Russell russellsteicke at gmail.com
Fri Apr 13 13:48:56 WST 2007


On 4/12/07, Chris Watt <something.rotten at gmail.com> wrote:
> Hi Guys,
>
> I'm at a bit of a loss to how Fetchmail works with configuration
> (Probably just not reading the man pages and internet properly!)
>
> What I have is the following:
> An OTRS install that uses fetchmail to retrieve IMAPS e-mail from a
> server in Germany and pipe it into OTRS for processing.
>
> I can't seem to work out where I should be storing the .fetchmailrc
> files and how to run a cron job on it ever 3 to 5 minutes.
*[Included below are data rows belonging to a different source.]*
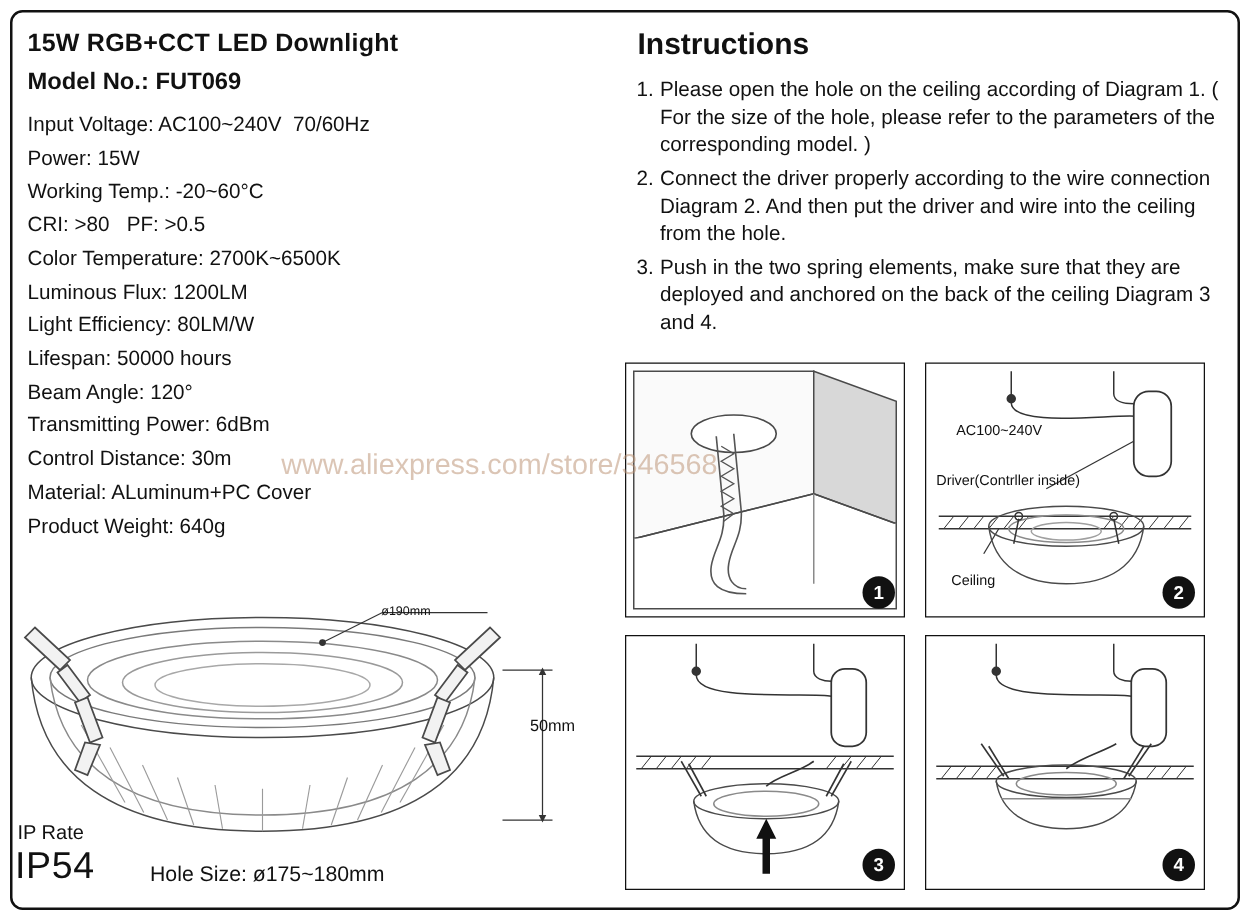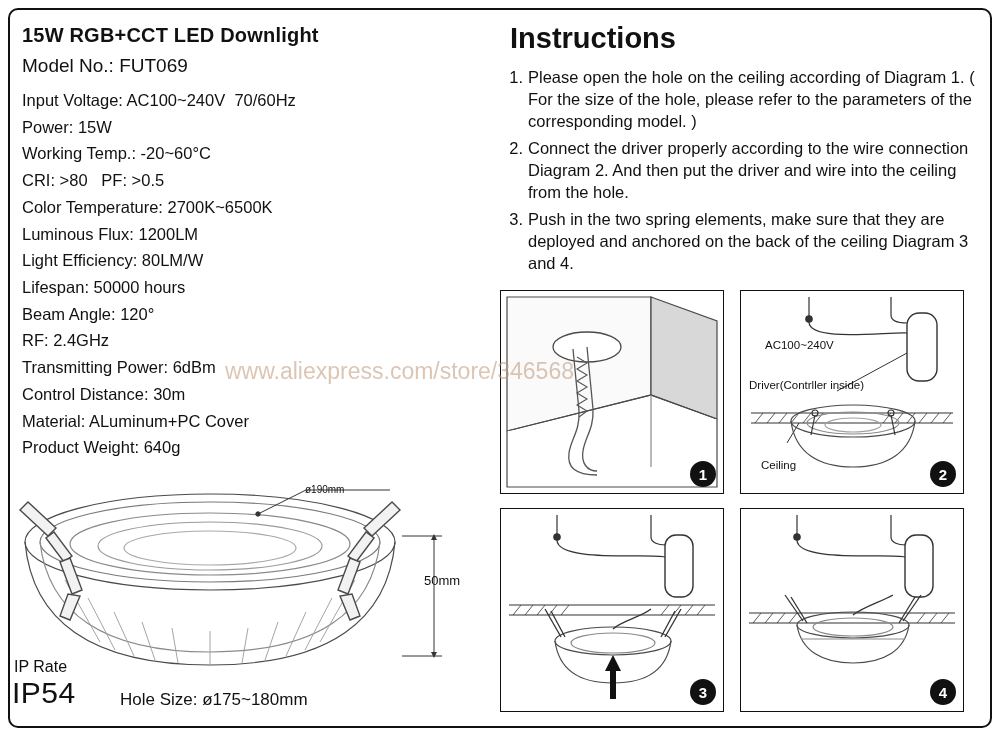--- a/index.html
+++ b/index.html
@@ -93,7 +93,7 @@
     width: 470px;
   }
   .instr-title {
-    font-size: 29px;
+    font-size: 24px;
     font-weight: bold;
     margin: 0 0 12px 2px;
   }

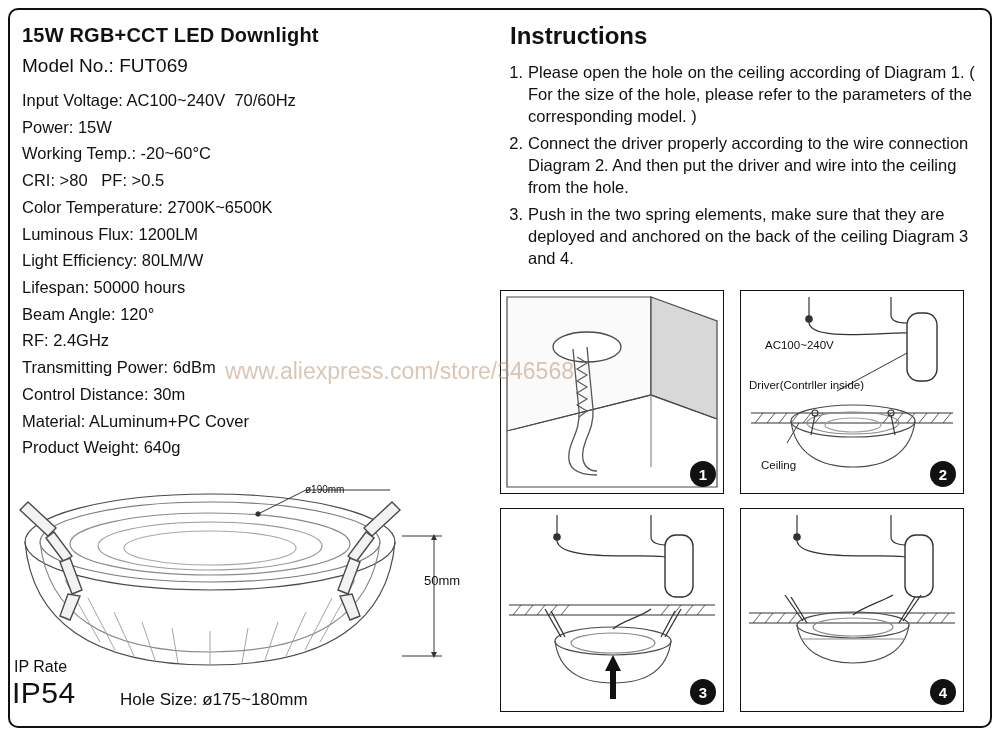--- a/index.html
+++ b/index.html
@@ -39,6 +39,7 @@
   .model-no {
     font-size: 19px;
     margin: 0 0 10px 0;
+    font-weight: bold;
   }
   .spec-list {
     list-style: none;

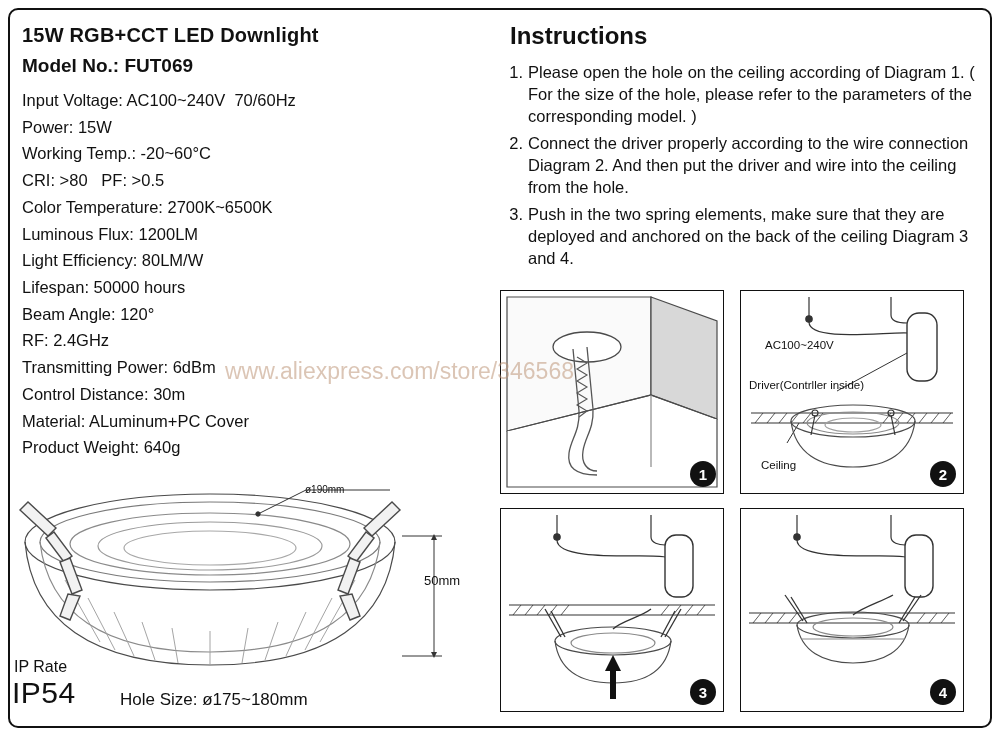--- a/index.html
+++ b/index.html
@@ -186,7 +186,6 @@
       <li>Light Efficiency: 80LM/W</li>
       <li>Lifespan: 50000 hours</li>
       <li>Beam Angle: 120°</li>
-      <li>RF: 2.4GHz</li>
       <li>Transmitting Power: 6dBm</li>
       <li>Control Distance: 30m</li>
       <li>Material: ALuminum+PC Cover</li>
(I should point out that I don't know what OTRS means here, and that
may afect my answer.)

You could put a .fetchmailrc in each user's home directory.  Each one
would contain something like:

set daemon 300
poll mail.foo.bar
    proto imap
    user "itsme"
    password "secret"
    fetchall
    ssl
    forcecr
    set syslog

IMAP will negotiate SSL encryption after the initial connection is
made.  The ssl line makes fetchmail look for this.  "set daemon 300"
puts fetchmail in daemon mode, where it will run continuously and
sleep for 300 seconds between each poll.  Look at the fetchmail man
page for the other stuff.

To start the daemons, you could put this into each user's crontab:

  @reboot   fetchmail
  1 * * * * fetchmail

which will start a per-user fetchmail daemon at reboot and then once
per hour make sure it's running.  (If you run fetchmail when there's
already a daemon running, it will merely wake up the existing daemon.
Also, @reboot is a vixie cron extension, but I _think_ vixie cron is
fairly common on Linux distributions.  It seems to be the default on
debian.)

Watch that you don't create a large load at the far end by starting
all the daemons at once.  Assuming your cron jobs run with bash, you
could do this:

  @reboot   sleep $((RANDOM \% 300)) && fetchmail
  1 * * * * sleep $((RANDOM \% 300)) && fetchmail

Alternatively, put each user's information into /etc/fetchmailrc, and
run one daemon with that configuration file.  I don't run fetchmail
this way, and I'm not sure how to configure it like that.

> The server in Germany also has an SSL certificate that is signed
> internally (thereofre browsers and mail clients always throw up a
> screen asking to accept the certificate).  Withh fetchmail stop at
> this point, or is there a way that I can force accept it?

The self-signed certificate will make fetchmail put a line in the log like:

Apr 13 13:30:39 maggie fetchmail[407]: Server certificate verification
error: self signed certificate

each time it connects.  There is no other effect.